Review Summary: 1099 is an enthralling post-rock album that doesn't conform to genre stereotypes.5 of 5 thought this review was well written
Post-rock has always been a genre that I've been scared to write about. I was afraid that I wouldn't have much to say about whatever album I happened to be reviewing. I mean, the majority of recent post-rock is just down to a formula. A song starts out quiet and slowly builds up to a climax over the course of seven to ten minutes and then the song ends. Every once in a while a band comes along that perfects that formula, for example bands like Explosions In The Sky or God Is An Astronaut.
While those bands may create fantastic post-rock, if you look back at the roots of the genre you will find bands that did things a bit differently, and they are praised for how interesting and textured their music is. Two prime examples of bands like this would be Slint and late Talk Talk, two of the earliest and most praised post-rock bands. While I may not exactly be an expert on the genre, I thought post-rock bands like that all died out.
Then I heard 1099.
1099 is a band that plays post-rock music (if you hadn't guessed) and are from Trondheim, Norway. They consist of 4 members: Anders (guitar), Kristian (guitar), Lars-Erik (bass) and Pål (drums). They released their debut self-titled album on February 22, 2013, and me, being lucky enough to be a sputnik user, saw this album on a list of post-rock recommendations made by our very own witty sixdegrees. Needless to say, as soon as I gave this album a listen I recognized that it needed a review. So, I thought I'd give it a go, and try to do a fantastic album justice with my mediocre writing.

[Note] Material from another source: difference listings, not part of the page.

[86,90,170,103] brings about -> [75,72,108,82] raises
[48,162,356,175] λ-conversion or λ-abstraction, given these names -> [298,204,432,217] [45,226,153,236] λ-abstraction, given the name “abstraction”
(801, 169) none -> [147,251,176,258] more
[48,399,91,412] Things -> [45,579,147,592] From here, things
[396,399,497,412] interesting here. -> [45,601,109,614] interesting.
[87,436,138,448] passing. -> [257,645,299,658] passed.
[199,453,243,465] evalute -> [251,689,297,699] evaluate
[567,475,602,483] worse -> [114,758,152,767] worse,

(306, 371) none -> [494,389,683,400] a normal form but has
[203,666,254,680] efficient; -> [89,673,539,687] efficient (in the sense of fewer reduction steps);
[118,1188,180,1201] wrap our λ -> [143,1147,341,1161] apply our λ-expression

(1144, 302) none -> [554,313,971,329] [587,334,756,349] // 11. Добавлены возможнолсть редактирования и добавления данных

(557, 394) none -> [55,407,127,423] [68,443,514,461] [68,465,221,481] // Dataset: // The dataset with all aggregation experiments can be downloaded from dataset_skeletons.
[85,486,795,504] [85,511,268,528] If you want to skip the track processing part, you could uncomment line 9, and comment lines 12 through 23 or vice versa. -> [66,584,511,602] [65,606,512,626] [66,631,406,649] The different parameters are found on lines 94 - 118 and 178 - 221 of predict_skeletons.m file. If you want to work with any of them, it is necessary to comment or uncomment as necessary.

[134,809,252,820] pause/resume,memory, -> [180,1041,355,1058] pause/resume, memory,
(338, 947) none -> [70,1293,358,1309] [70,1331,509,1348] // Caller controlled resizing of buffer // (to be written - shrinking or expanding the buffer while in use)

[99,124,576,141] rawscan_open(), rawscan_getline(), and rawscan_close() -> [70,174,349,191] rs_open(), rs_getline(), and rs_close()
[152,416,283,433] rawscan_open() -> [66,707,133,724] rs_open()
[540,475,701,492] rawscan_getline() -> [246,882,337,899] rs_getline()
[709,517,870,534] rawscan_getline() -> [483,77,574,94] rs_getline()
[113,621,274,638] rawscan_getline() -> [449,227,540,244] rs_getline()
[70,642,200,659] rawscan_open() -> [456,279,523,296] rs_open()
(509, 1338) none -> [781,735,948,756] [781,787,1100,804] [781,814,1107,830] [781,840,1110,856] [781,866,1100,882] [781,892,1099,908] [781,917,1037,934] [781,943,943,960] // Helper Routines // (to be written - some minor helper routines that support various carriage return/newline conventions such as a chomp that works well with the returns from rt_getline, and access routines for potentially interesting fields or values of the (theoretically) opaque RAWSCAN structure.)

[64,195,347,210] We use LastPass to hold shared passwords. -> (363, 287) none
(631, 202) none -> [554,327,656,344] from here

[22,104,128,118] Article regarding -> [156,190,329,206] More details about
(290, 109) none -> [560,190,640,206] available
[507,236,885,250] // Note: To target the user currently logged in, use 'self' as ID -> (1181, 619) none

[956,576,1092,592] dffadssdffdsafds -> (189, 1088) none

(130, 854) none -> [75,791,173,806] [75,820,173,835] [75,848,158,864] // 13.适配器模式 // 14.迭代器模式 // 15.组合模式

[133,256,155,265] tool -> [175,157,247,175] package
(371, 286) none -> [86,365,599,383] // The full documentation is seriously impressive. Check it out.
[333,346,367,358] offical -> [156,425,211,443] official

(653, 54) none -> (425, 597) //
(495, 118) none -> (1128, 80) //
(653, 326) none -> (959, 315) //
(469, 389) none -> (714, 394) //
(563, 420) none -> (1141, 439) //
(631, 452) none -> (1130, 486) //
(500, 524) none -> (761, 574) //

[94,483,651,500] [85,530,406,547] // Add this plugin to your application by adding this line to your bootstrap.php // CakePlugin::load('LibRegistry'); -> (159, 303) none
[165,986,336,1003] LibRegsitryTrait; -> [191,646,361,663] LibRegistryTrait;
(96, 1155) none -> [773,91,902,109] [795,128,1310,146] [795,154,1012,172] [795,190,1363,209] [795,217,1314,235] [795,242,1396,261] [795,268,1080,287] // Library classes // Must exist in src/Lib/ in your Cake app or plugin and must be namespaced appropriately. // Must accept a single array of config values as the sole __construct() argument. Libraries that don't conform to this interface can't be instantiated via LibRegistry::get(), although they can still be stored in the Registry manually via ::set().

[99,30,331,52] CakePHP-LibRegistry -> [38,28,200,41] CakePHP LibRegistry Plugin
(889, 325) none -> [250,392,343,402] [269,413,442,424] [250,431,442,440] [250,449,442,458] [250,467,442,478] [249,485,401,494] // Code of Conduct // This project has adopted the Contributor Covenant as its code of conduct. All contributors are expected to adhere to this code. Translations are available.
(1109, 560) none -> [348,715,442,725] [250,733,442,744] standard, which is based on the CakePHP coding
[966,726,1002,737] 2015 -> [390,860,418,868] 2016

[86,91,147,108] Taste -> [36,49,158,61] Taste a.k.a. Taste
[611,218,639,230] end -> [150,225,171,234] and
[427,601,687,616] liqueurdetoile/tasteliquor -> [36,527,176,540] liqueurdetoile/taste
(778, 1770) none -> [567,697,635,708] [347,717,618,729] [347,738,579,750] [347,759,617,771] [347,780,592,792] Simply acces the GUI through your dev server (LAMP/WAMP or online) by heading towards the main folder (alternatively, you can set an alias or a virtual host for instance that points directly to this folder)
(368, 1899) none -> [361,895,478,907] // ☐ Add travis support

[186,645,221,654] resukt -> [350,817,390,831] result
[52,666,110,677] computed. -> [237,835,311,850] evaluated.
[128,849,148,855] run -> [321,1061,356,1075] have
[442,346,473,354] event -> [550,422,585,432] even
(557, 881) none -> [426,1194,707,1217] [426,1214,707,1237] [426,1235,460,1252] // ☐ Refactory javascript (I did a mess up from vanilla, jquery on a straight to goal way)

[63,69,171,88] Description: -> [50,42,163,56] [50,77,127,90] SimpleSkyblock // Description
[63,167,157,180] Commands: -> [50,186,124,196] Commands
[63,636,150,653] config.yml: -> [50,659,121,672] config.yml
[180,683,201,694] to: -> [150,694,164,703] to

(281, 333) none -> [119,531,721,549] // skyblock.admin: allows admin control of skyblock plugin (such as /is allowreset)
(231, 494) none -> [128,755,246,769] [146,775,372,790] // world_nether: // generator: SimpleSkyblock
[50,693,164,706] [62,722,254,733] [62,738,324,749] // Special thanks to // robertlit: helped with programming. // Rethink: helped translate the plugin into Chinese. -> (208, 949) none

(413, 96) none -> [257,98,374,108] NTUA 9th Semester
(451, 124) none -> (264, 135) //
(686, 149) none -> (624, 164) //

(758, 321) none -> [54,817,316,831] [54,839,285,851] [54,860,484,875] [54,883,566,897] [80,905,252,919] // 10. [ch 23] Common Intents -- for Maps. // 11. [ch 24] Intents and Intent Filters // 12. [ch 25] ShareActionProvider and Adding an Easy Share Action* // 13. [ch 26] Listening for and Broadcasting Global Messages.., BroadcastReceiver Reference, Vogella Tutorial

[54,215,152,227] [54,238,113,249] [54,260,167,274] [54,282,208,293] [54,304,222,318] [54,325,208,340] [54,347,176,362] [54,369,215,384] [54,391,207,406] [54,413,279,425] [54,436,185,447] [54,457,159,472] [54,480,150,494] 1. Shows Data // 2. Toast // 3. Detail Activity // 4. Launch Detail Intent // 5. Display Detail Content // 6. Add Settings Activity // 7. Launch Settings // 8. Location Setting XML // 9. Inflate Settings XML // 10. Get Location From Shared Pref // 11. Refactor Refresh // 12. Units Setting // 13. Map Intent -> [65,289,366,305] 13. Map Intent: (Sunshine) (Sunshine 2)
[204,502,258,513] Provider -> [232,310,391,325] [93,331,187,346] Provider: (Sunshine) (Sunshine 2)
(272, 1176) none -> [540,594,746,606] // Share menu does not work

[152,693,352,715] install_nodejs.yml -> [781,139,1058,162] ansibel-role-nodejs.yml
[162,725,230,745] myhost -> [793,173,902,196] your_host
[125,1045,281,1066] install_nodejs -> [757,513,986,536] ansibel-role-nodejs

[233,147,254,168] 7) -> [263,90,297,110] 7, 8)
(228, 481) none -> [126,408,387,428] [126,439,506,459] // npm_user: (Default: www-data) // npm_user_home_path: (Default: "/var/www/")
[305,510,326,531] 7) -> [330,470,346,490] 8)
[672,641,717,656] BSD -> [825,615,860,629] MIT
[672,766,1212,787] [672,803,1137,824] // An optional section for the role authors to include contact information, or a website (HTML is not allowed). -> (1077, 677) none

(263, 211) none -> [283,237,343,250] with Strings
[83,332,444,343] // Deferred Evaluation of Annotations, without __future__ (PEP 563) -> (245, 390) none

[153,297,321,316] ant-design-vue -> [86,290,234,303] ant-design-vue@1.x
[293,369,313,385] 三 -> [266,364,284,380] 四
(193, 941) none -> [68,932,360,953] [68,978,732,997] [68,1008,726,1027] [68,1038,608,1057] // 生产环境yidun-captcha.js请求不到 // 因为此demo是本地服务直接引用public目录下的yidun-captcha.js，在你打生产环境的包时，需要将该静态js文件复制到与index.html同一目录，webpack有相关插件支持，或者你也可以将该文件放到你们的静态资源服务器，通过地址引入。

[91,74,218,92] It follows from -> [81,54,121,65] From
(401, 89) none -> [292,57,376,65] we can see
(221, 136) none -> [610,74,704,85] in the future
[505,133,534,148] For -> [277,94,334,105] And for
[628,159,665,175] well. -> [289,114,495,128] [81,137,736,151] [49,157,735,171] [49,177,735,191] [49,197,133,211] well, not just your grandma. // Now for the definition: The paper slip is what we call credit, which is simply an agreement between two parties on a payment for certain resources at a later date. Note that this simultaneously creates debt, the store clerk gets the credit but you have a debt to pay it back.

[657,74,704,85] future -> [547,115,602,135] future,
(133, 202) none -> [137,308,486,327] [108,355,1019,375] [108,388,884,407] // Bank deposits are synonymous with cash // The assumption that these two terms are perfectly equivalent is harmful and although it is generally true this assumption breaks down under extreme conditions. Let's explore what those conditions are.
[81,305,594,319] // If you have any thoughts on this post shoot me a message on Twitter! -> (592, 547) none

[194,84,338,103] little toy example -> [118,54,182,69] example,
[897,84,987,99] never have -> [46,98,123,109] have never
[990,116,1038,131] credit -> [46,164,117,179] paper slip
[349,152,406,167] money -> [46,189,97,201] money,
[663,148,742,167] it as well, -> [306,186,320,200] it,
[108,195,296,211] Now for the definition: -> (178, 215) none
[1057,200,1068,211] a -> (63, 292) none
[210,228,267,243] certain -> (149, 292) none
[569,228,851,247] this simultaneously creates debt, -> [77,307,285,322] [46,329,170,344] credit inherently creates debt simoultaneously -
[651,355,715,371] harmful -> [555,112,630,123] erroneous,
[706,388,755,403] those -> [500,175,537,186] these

This album here has seven tracks, ranging from around five minutes to a twenty minute behemoth, and most songs coming out to around ten minutes in length. As far as I can tell there is no clear concept on this album. The band name, album art, and song names seem to reference a Roman theme. I did a bit of research on the year 1099 A.D., and found nothing particularly significant that happened that year, aside from the death of Pope Urban II, so as curious as I am, I was not able to figure out a definite story that this album is telling. The reason this disappointed me was because the entire album has an epic feel to it, like the majority of post-rock bands. The songs feel alive, and sound as if they driving towards a purpose. That is one thing that 1099 does perfectly in their music, while avoiding genre cliches they still maintain that huge sound that is so important to post-rock music, and the enjoyment of it.
This album consists of the average post rock-instruments: guitars and drums, but also has a few instruments thrown into a few songs to add a new layer of cinematics and drama into the music. The album features strings, horns, piano, and even vocals. When I say vocals, I don't mean the beautiful Hopelandic falsetto you'd hear on a Sigur Ros record, and no, I don't mean the warm and emotive singing you'd hear on a Slint record. I mean harsh, wretched screaming that you'd hear on a Pg. 99 record. The vocals on Machine Fire Ghost and Iron Fist are mixed in such a way that they almost overpower the instruments. It adds a layer of excitement to the already exciting music being played with the vocals, and creates simply epic climaxes that will leave you dazed and stunned. What 1099 brings to the table is similar to the cathartic feeling that you get from listening to a Godspeed You! Black Emperor album, and I mean that in a very good way.
While this album does feature harsh vocals, there is also some very pretty singing thrown in here too on the twenty minute monster of a song Wake, and a female singing on the final track When The City Sleeps. This song features a very slow build up that, like the rest of the album, is engaging and keeps you interested. This album is anything but boring, with the tear jerking lows and dramatic highs that are necessary to a post-rock album, executed in such a way that keeps you attentive from start to finish. 1099 simply understand how to keep post-rock captivating. The most impressive thing about this album may be that it was created by only 5 people. While Godspeed created their signature epic sound with 9 members, there are only 5 members listed as peoplethat contributed to the recording of this album, the previously listed 4 members and Bernt Isak Wærstad, who presumably played the excess instruments.
As far as a flaw in this album, it's hard to pinpoint exactly what 1099 does wrong, or convey it. Sometimes they can drag on for just a bit too long; see the song Wake for example, or sometimes it just feels like they had an idea that they never fully fleshed out, never fully expirimented with. Overall though, this album is certainly an impressive piece of music, that is sure to keep you listening and wanting more.